CARRARA – Una serrata e impegnativa attività investigativa, condotta dagli uomini della Polizia di Stato, ha permesso di fare piena luce sulla rapina a mano armata consumata il 17 gennaio 2025 in via Covetta a Carrara a un veicolo adibito alla raccolta degli incassi delle slot machine.
All’epoca dei fatti, secondo una prima ricostruzione, un commando di malviventi armati aveva intercettato la vettura portavalori lungo la strada. I banditi, dopo aver minacciato il conducente e avergli spruzzato sul volto dello spray al peperoncino per stordirlo, erano riusciti ad aprire la cassaforte del veicolo, fuggendo subito dopo con un bottino di circa trentamila euro in contanti. A distanza di mesi, i minuziosi riscontri dei poliziotti hanno però ribaltato completamente quella versione, svelando una realtà ben diversa. Gli elementi raccolti e trasmessi all’autorità giudiziaria hanno dimostrato come il colpo fosse tutt’altro che una sorpresa: i sospetti degli investigatori si sono concentrati proprio sull’autista del veicolo, ora formalmente indagato con l’accusa di essersi appropriato di una somma di denaro corrispondente a circa 30 mila euro di cui aveva il possesso in qualità di esattore.

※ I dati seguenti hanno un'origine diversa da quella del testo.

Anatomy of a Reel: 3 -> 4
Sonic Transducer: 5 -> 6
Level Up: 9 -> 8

Le attività di indagine, sono state eseguite dagli investigatori del Commissariato di Polizia di Carrara e sono risultate estremamente complesse e articolate. I poliziotti hanno raccolto numerosi elementi sul campo e, attraverso una meticolosa attività di analisi, il quadro investigativo ha iniziato piano piano a farsi sempre più chiaro.

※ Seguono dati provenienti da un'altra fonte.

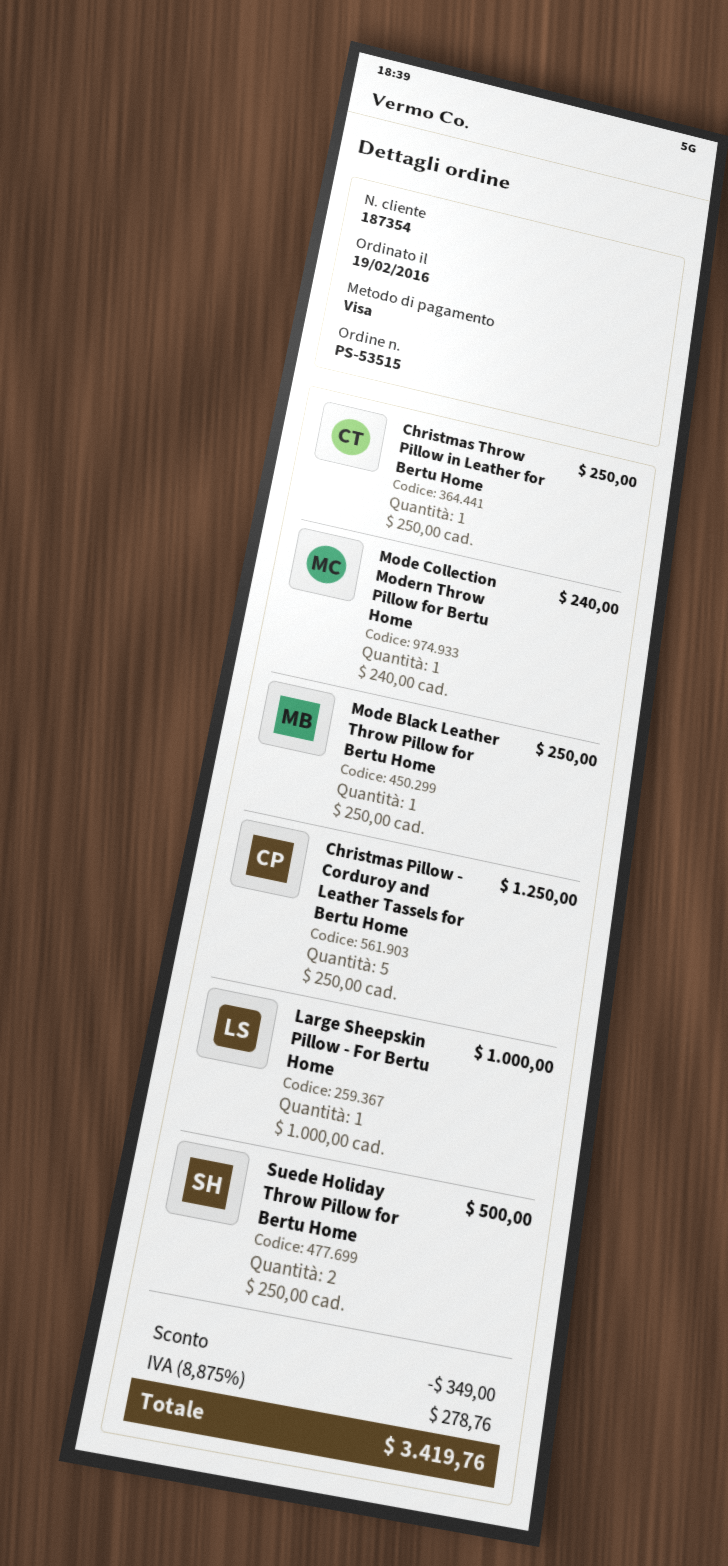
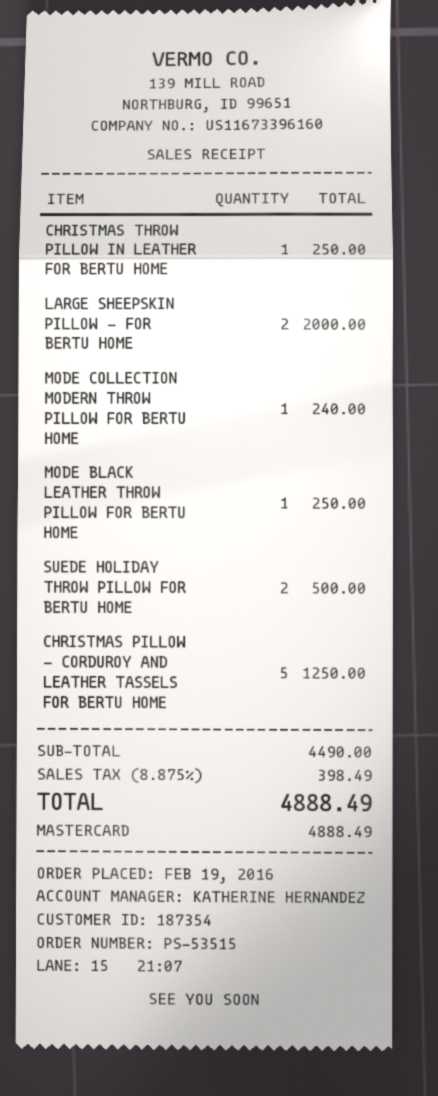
payment method: Visa -> Mastercard
Large Sheepskin Pillow - For Bertu Home: 1 for 1000.00 -> 2 for 2000.00
discount: 349.00 -> none
tax: 8.875% = 278.76 -> 8.875% = 398.49
total: 3419.76 -> 4888.49

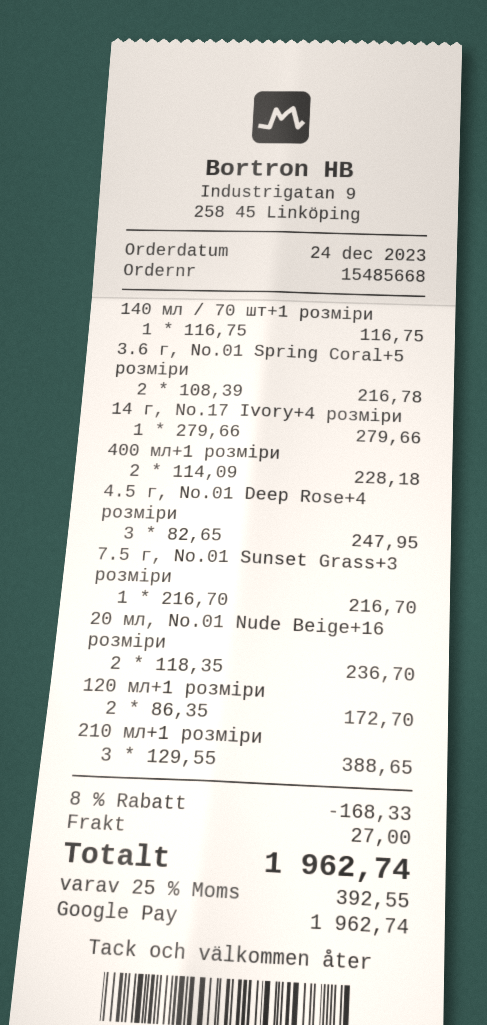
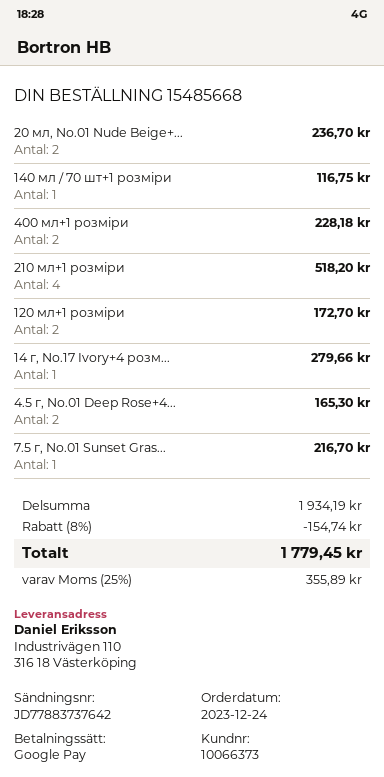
3.6 г, No.01 Spring Coral+5 розміри: 2 for 216.78 -> none
4.5 г, No.01 Deep Rose+4 розміри: 3 for 247.95 -> 2 for 165.30
210 мл+1 розміри: 3 for 388.65 -> 4 for 518.20
discount: 8% = 168.33 -> 8% = 154.74
shipping: 27.00 -> none
tax: 25% = 392.55 -> 25% = 355.89
total: 1962.74 -> 1779.45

A insospettire gli agenti sono state soprattutto alcune incongruenze emerse nelle dichiarazioni rese subito dopo il colpo, con passaggi poco credibili e tutt’altro che esaustivi. I dubbi degli inquirenti si sono concentrati sia sul racconto dell’esatta dinamica dei fatti, sia sulle modalità stesse dell’aggressione subita, giudicate in più punti inverosimili.
A sollevare forti perplessità vi era il fatto che il conducente si fosse fermato in un punto casuale lungo la strada durante il tragitto, proprio dove era scattata la rapina. A rendere il quadro ancora meno convincente è stata anche la descrizione dei malviventi fornita dall’autista, rimasta troppo generica e priva di dettagli utili. Questi elementi non lineari hanno spinto la Polizia a scavare più a fondo, fino a smontare la ricostruzione iniziale di rapina.

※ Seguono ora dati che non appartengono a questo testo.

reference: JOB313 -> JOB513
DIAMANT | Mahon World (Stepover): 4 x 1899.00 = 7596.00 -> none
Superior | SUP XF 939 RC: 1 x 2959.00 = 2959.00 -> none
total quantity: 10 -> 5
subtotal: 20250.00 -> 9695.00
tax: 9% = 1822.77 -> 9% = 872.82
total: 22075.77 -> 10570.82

L’incrocio tra i primi rilievi effettuati sul posto e i successivi accertamenti di natura tecnica e investigativa, condotti nel massimo riserbo, ha permesso agli agenti di verificare l’inattendibilità di quel racconto. Proprio partendo da quei dubbi iniziali sulla dinamica e sulla sosta, l’analisi complessiva degli elementi raccolti ha consentito di dimostrare l’impossibilità che i fatti si fossero svolti nel modo denunciato, smontando così la versione della rapina subita.
A conclusione di questa attività, la posizione del conducente è cambiata radicalmente: l’uomo è stato iscritto nel registro degli indagati e la sua posizione è ora al vaglio della Procura della repubblica di Massa in vista delle successive fasi del procedimento.
Questo importante successo investigativo mette in luce la professionalità e la tenacia dei poliziotti del Commissariato di Carrara, che sono riusciti a fare chiarezza su una vicenda complessa a distanza di oltre un anno dai fatti.